Might be fakesolve womp womp Note that $\sum_{i=2}^\infty \frac{1}{i^k} < \frac{1}{2}$ for $k \ge 3$. Let $\overline{a_k a_{k-1} \dots a_0}$ be a common sequence which is not all $0$. For each $i$, the number of $n \in [1, N]$ for which $n$ expands in base $i$ in that behavior is at most $\left\lceil \frac{n}{i^k} \right\rceil$. This means that asymptotically, we have that at most \[ \sum_{i=2}^n \frac{n}{i^k} + \sqrt{n} < n \]numbers are covered. This means that a common sequence has $k \le 2$. $k = 1$ works so let's consider common sequences $\overline{ab}$. If $a \ge 2$, then we have that \[ \frac{\pi^2}{6} - 1 - \frac{1}{4} + \frac{1}{2} < 1 \]so there is no solution. For $\overline{1r}$, taking $n-r$ suffices. Then it follows that the only common sequences are $0, 1, 2, \dots, 9$ and $10, 11, \dots, 19$.
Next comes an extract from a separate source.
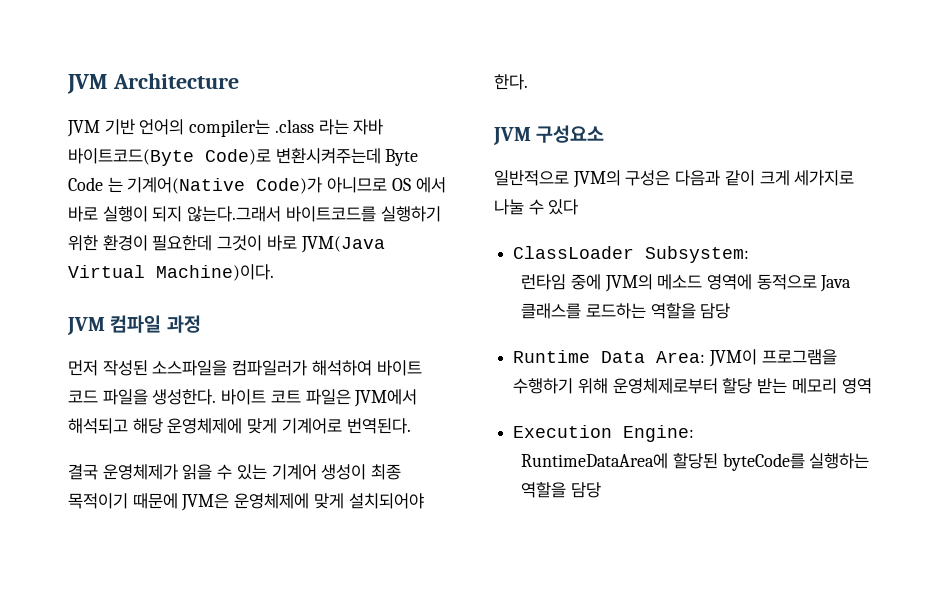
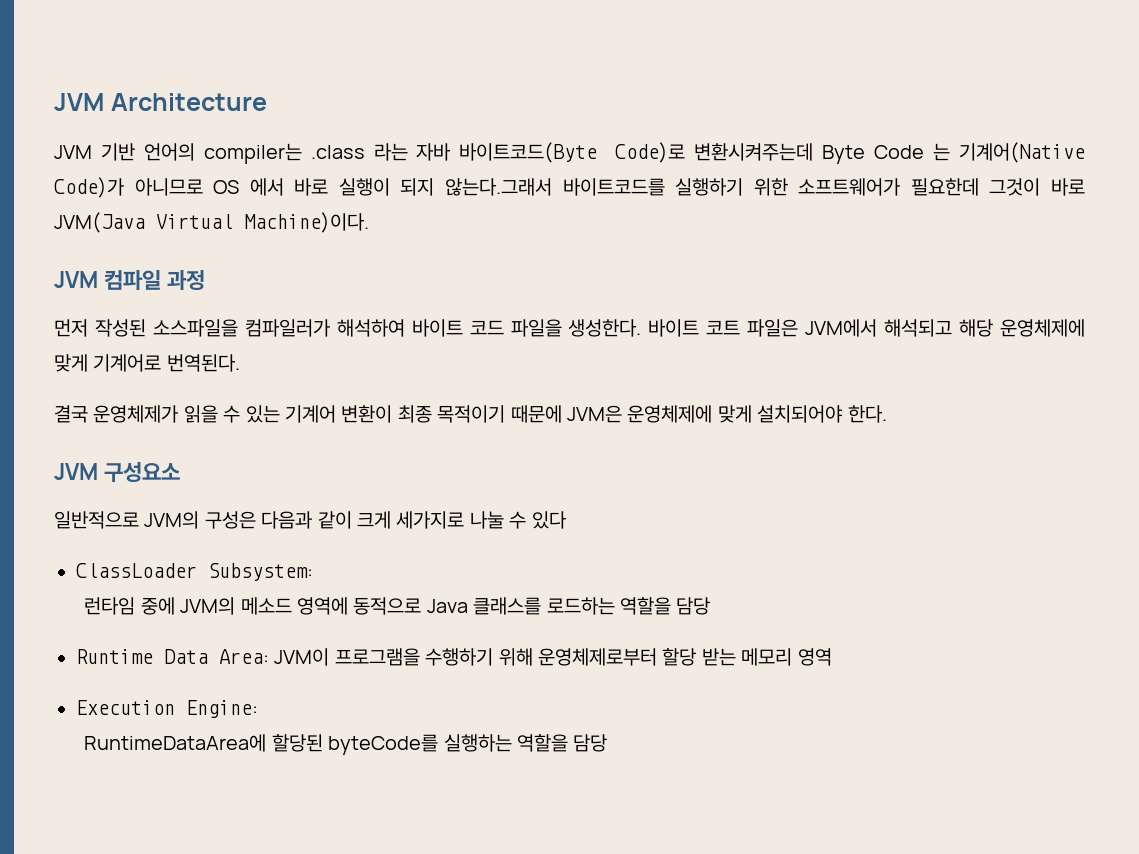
[102,235,148,251] 환경이 -> [798,178,901,196] 소프트웨어가
[321,464,367,480] 생성이 -> [341,405,393,423] 변환이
@Above, but for 1r, for any n>r you can simply take base n-r to get the representation 1r in that base

The only such sequences are the numbers from $0$ to $19$. These are clearly achievable by taking $m=n-d$ where $d$ is the final digit of the sequence. Let $d$ be the final digit of the sequence. Let $n=p+d$ for a sufficiently large prime $p$. Then $m|n-d$ so we must have $m=p$. But then $n=1d_{m}$ leading to the above forms.